Urturn
- Website type: Social network
- Available in: English
- Website: www.urturn.com
- Commercial: Yes
- Registration: Required
- Users: Undisclosed
- Launched: Early 2011
- Current status: Shut down
- Written in: Ruby on Rails

= Urturn =

Urturn was a social network initially launched in early 2011 as Webdoc by co-founders Stelio and Alexander Tzonis. The company raised $500,000 from family and friends before its series A funding round. Webdoc was relaunched as Urturn in January 2013 followed by an accompanying iPhone app in May. With the news of the app, Urturn also announced it had completed $13.4 million Series A fundraising round with $10.7 million contributed by Balderton Capital and $2.7 million invested by the private equity arm of Debiopharm Group.

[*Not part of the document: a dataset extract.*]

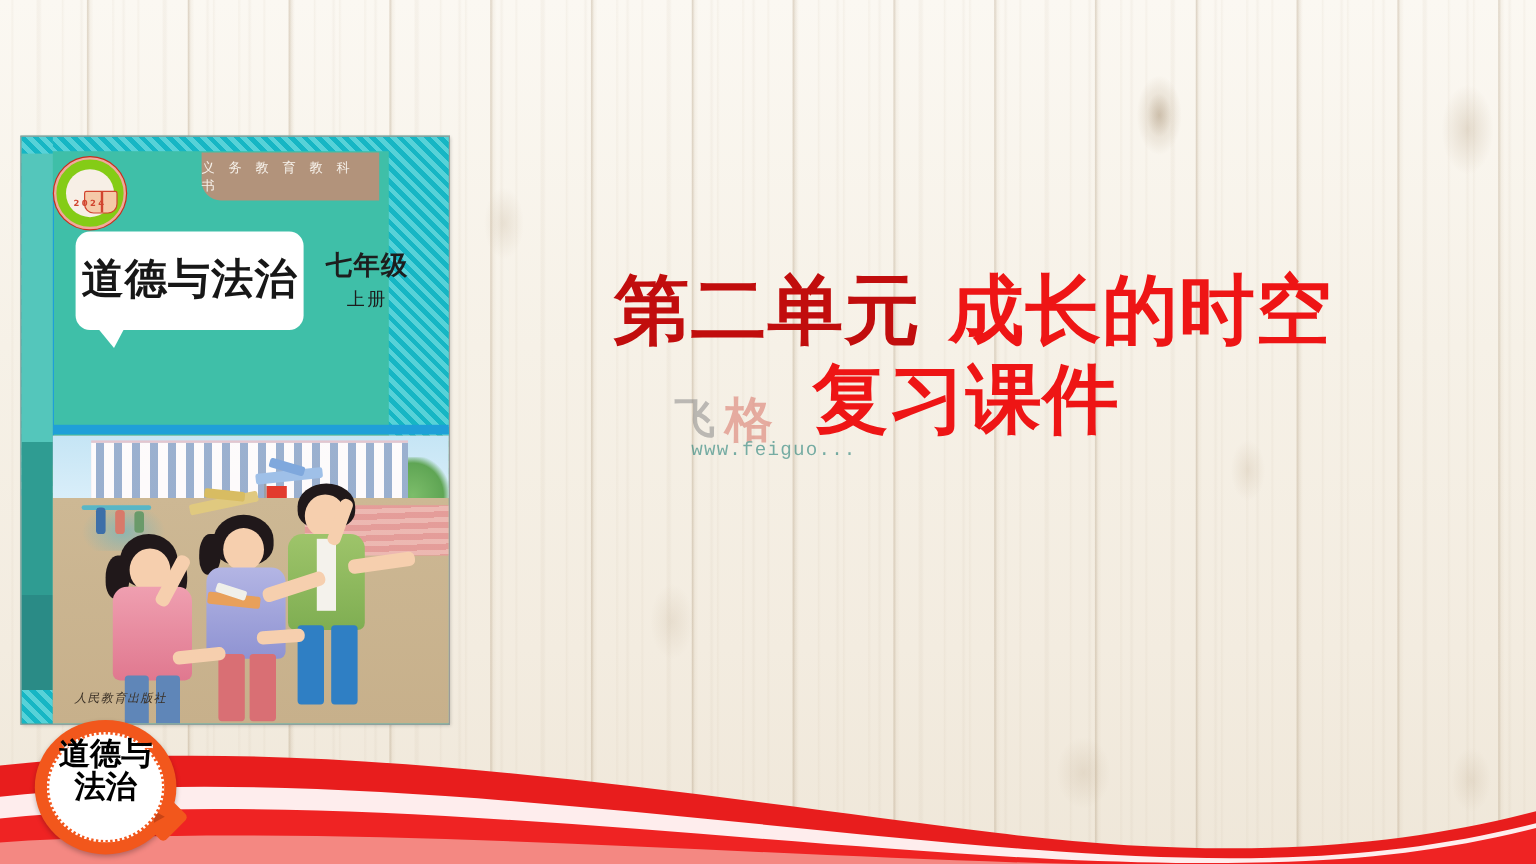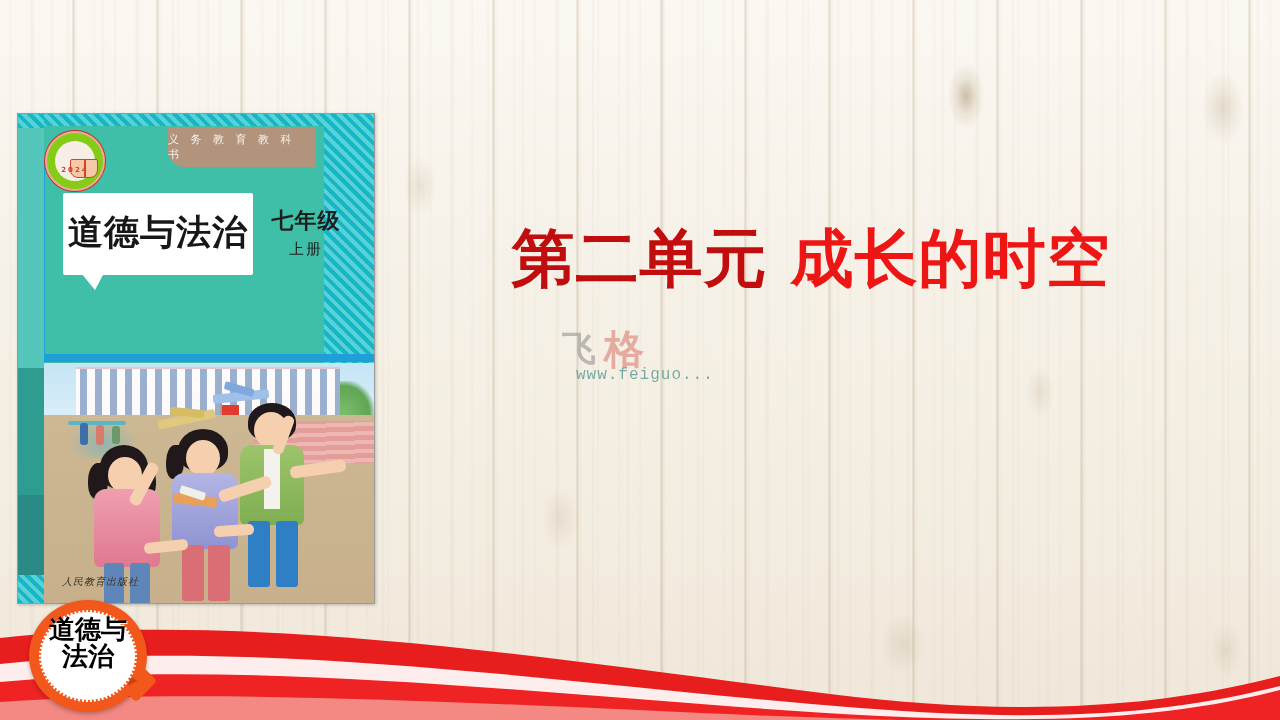"道德与法治" .bk-plate { border-radius: 2px -> 12px }
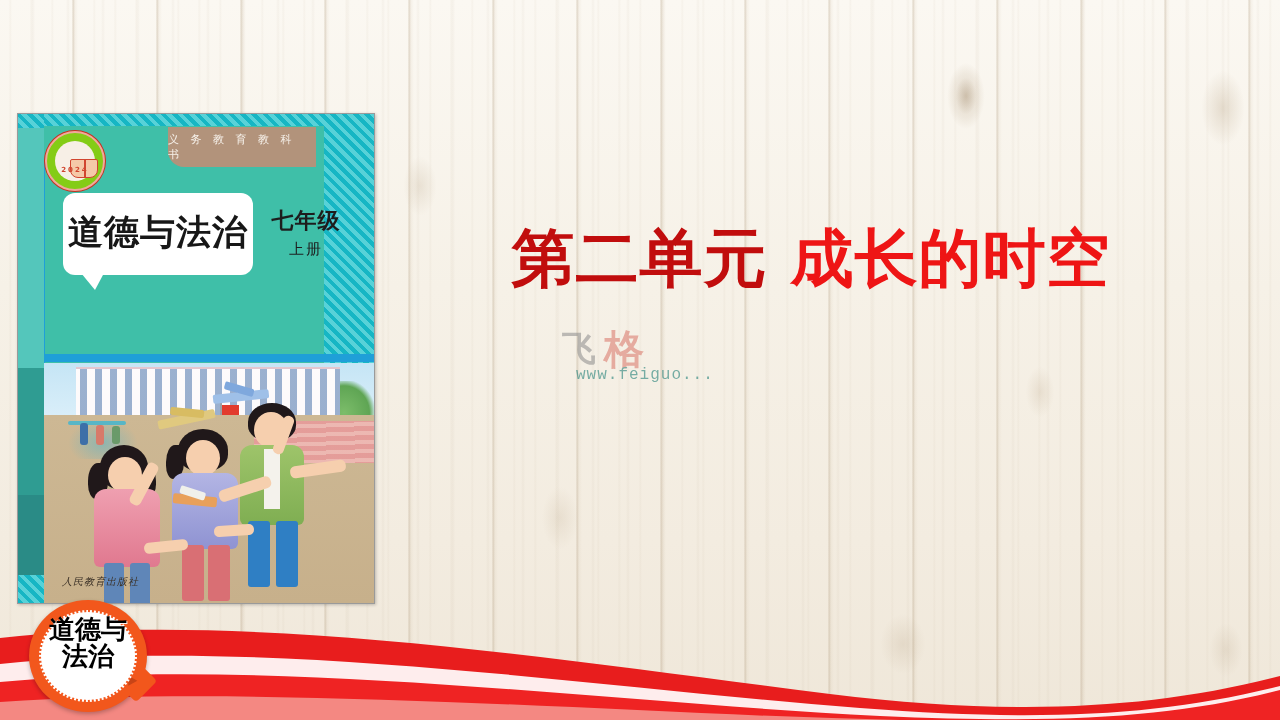"复习课件" div.mt-line2 { html: none -> <div>复习课件</div> }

Chief executive Stelio Tzonis said that use of the funding will be prioritized for building the API and advancing development of Urturn across multiple platforms, including Android.

Marketed as a "social platform for self-expression", the site provided templates for users to customize media such as photos. The resulting content could then be shared over Urturn, as well as to Facebook and Twitter. Urturn goal at that time was to let developers create their own templates with the release of an API.

Urturn headquarters were in London and had an office in Silicon Valley. It employed up to 25 staff.

Urturn was more popular among teens and young adults and among females. The U.S., followed by the UK, and then South America accounted for most of the site's traffic. The service was also used by music brands such as One Direction. Urturn hoped these brands would be a source of revenue in addition to affiliate deals for music and other products.

The social network development stopped in December 2014, followed by a complete shutdown of the platform early 2015.